__Activity__. Restate the listing that follows word for word, without its pictures.
....
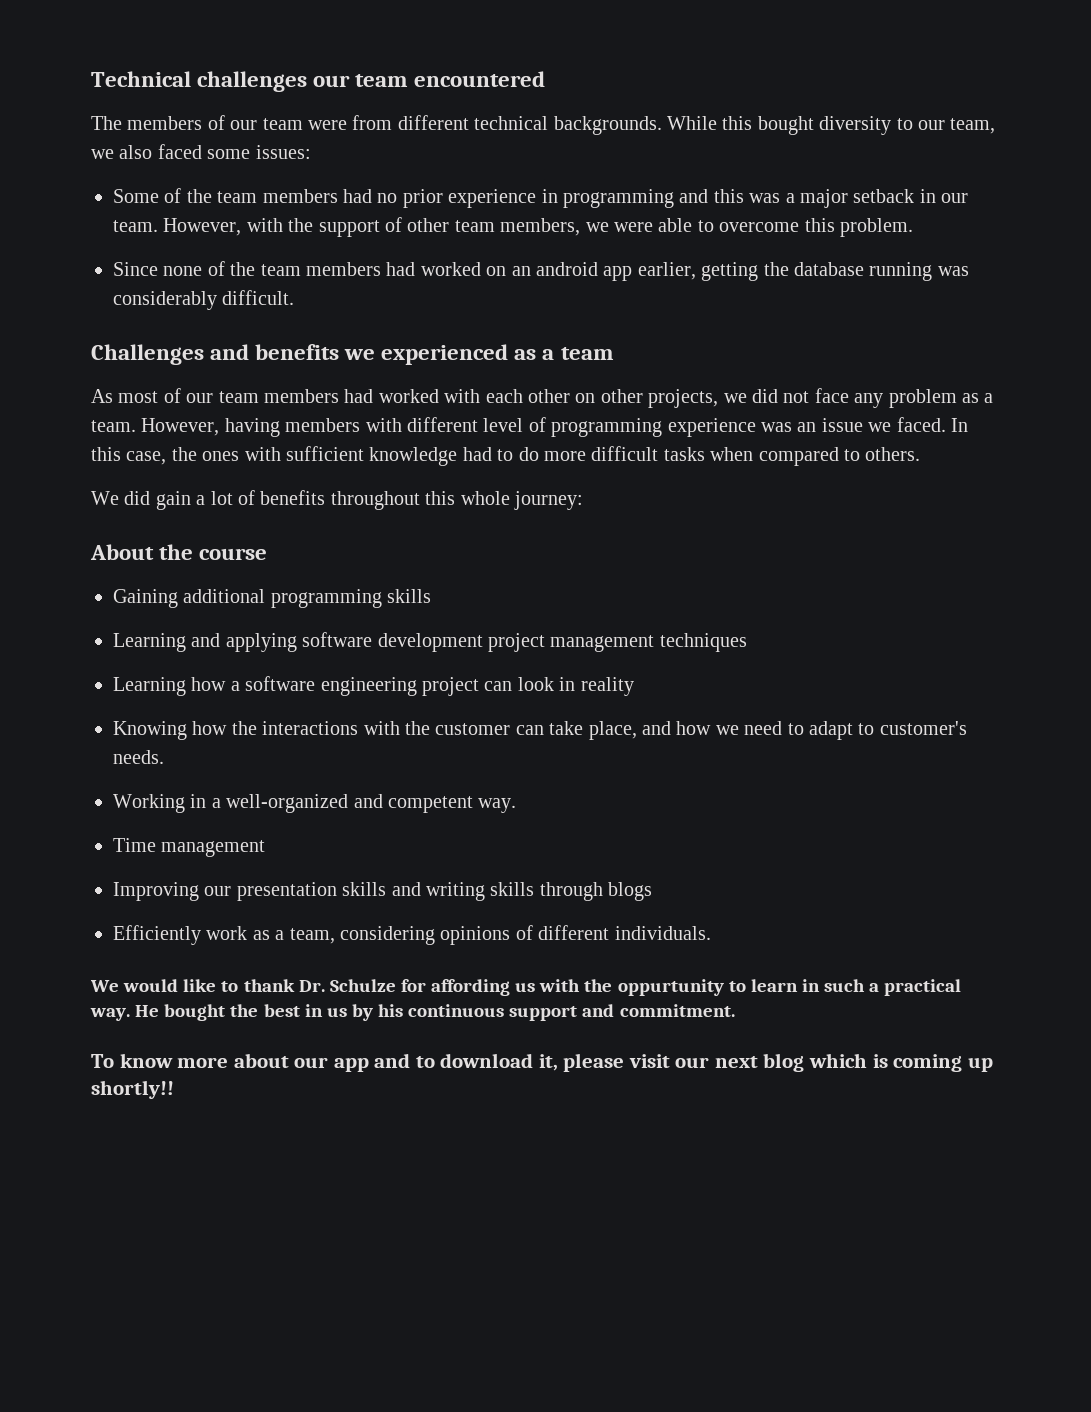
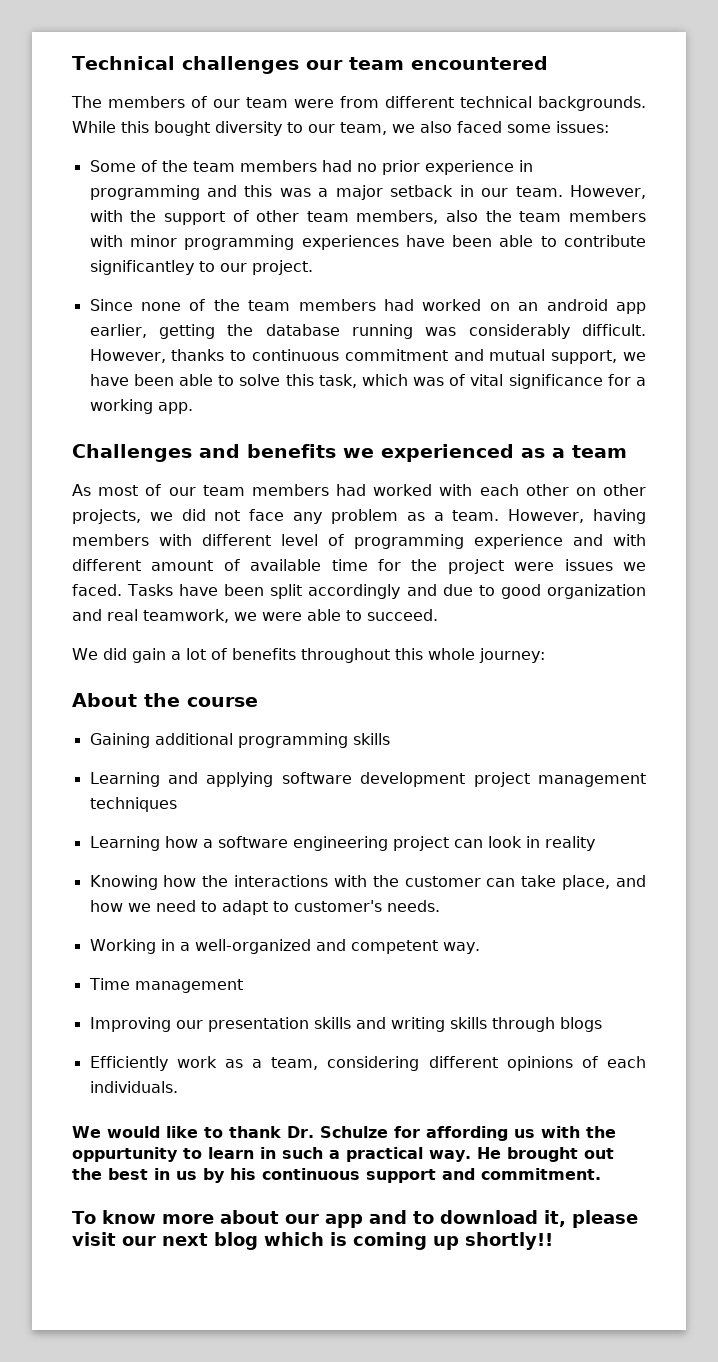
[585,218,913,237] we were able to overcome this problem. -> [446,210,646,222] [89,235,646,250] [89,260,313,275] also the team members with minor programming experiences have been able to contribute significantley to our project.
(295, 297) none -> [89,349,646,364] [89,374,646,389] [89,399,193,414] However, thanks to continuous commitment and mutual support, we have been able to solve this task, which was of vital significance for a working app.
[760,417,968,432] [91,446,921,466] was an issue we faced. In this case, the ones with sufficient knowledge had to do more difficult tasks when compared to others. -> [573,534,646,546] [72,559,646,574] [72,584,646,599] [72,609,438,623] and with different amount of available time for the project were issues we faced. Tasks have been split accordingly and due to good organization and real teamwork, we were able to succeed.
(435, 935) none -> [428,1056,498,1068] different
[538,925,610,940] different -> [607,1056,646,1068] each
[164,1004,226,1021] bought -> [506,1147,614,1162] brought out

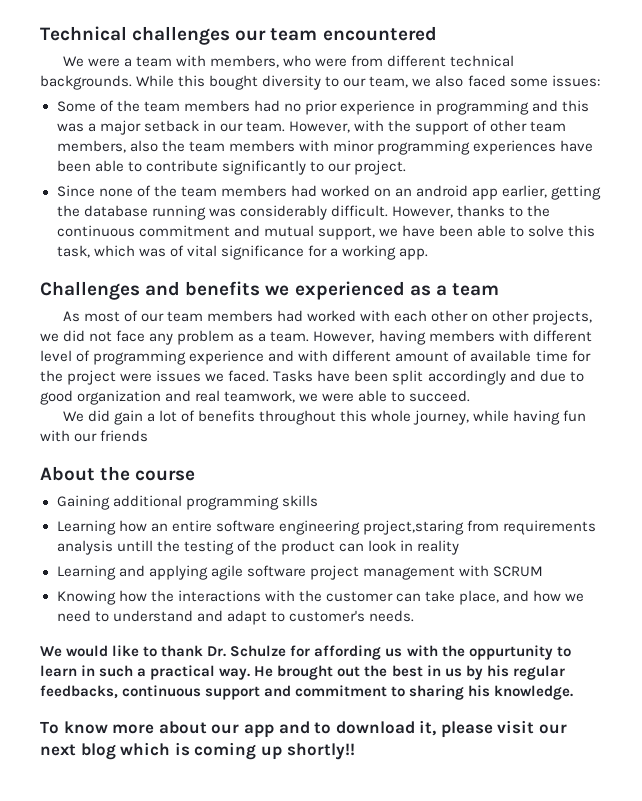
[71,96,288,108] The members of our team -> [62,55,311,68] We were a team with members, who
[89,260,194,275] significantley -> [221,160,306,175] significantly
(247, 355) none -> [526,205,550,217] the
[478,648,545,663] journey: -> [413,410,587,425] [40,430,149,442] journey, while having fun with our friends
[168,772,646,787] [89,797,177,812] [89,836,595,851] and applying software development project management techniques // Learning how a software engineering project can look in reality -> [118,520,596,535] [56,540,460,555] [56,565,543,580] how an entire software engineering project,staring from requirements analysis untill the testing of the product can look in reality // Learning and applying agile software project management with SCRUM
(217, 906) none -> [112,610,223,622] understand and
[89,939,480,954] [88,978,243,993] [89,1017,602,1032] [89,1056,646,1071] [89,1081,178,1093] // Working in a well-organized and competent way. // Time management // Improving our presentation skills and writing skills through blogs // Efficiently work as a team, considering different opinions of each individuals. -> (414, 616) none
(256, 1174) none -> [512,665,565,680] [40,685,118,699] regular feedbacks,
[481,1168,601,1180] commitment. -> [295,685,574,700] commitment to sharing his knowledge.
....
__Answer space__.
[585,218,913,237] we were able to overcome this problem. -> [446,210,646,222] [89,235,646,250] [89,260,313,275] also the team members with minor programming experiences have been able to contribute significantley to our project.
(295, 297) none -> [89,349,646,364] [89,374,646,389] [89,399,193,414] However, thanks to continuous commitment and mutual support, we have been able to solve this task, which was of vital significance for a working app.
[760,417,968,432] [91,446,921,466] was an issue we faced. In this case, the ones with sufficient knowledge had to do more difficult tasks when compared to others. -> [573,534,646,546] [72,559,646,574] [72,584,646,599] [72,609,438,623] and with different amount of available time for the project were issues we faced. Tasks have been split accordingly and due to good organization and real teamwork, we were able to succeed.
(435, 935) none -> [428,1056,498,1068] different
[538,925,610,940] different -> [607,1056,646,1068] each
[164,1004,226,1021] bought -> [506,1147,614,1162] brought out

[71,96,288,108] The members of our team -> [62,55,311,68] We were a team with members, who
[89,260,194,275] significantley -> [221,160,306,175] significantly
(247, 355) none -> [526,205,550,217] the
[478,648,545,663] journey: -> [413,410,587,425] [40,430,149,442] journey, while having fun with our friends
[168,772,646,787] [89,797,177,812] [89,836,595,851] and applying software development project management techniques // Learning how a software engineering project can look in reality -> [118,520,596,535] [56,540,460,555] [56,565,543,580] how an entire software engineering project,staring from requirements analysis untill the testing of the product can look in reality // Learning and applying agile software project management with SCRUM
(217, 906) none -> [112,610,223,622] understand and
[89,939,480,954] [88,978,243,993] [89,1017,602,1032] [89,1056,646,1071] [89,1081,178,1093] // Working in a well-organized and competent way. // Time management // Improving our presentation skills and writing skills through blogs // Efficiently work as a team, considering different opinions of each individuals. -> (414, 616) none
(256, 1174) none -> [512,665,565,680] [40,685,118,699] regular feedbacks,
[481,1168,601,1180] commitment. -> [295,685,574,700] commitment to sharing his knowledge.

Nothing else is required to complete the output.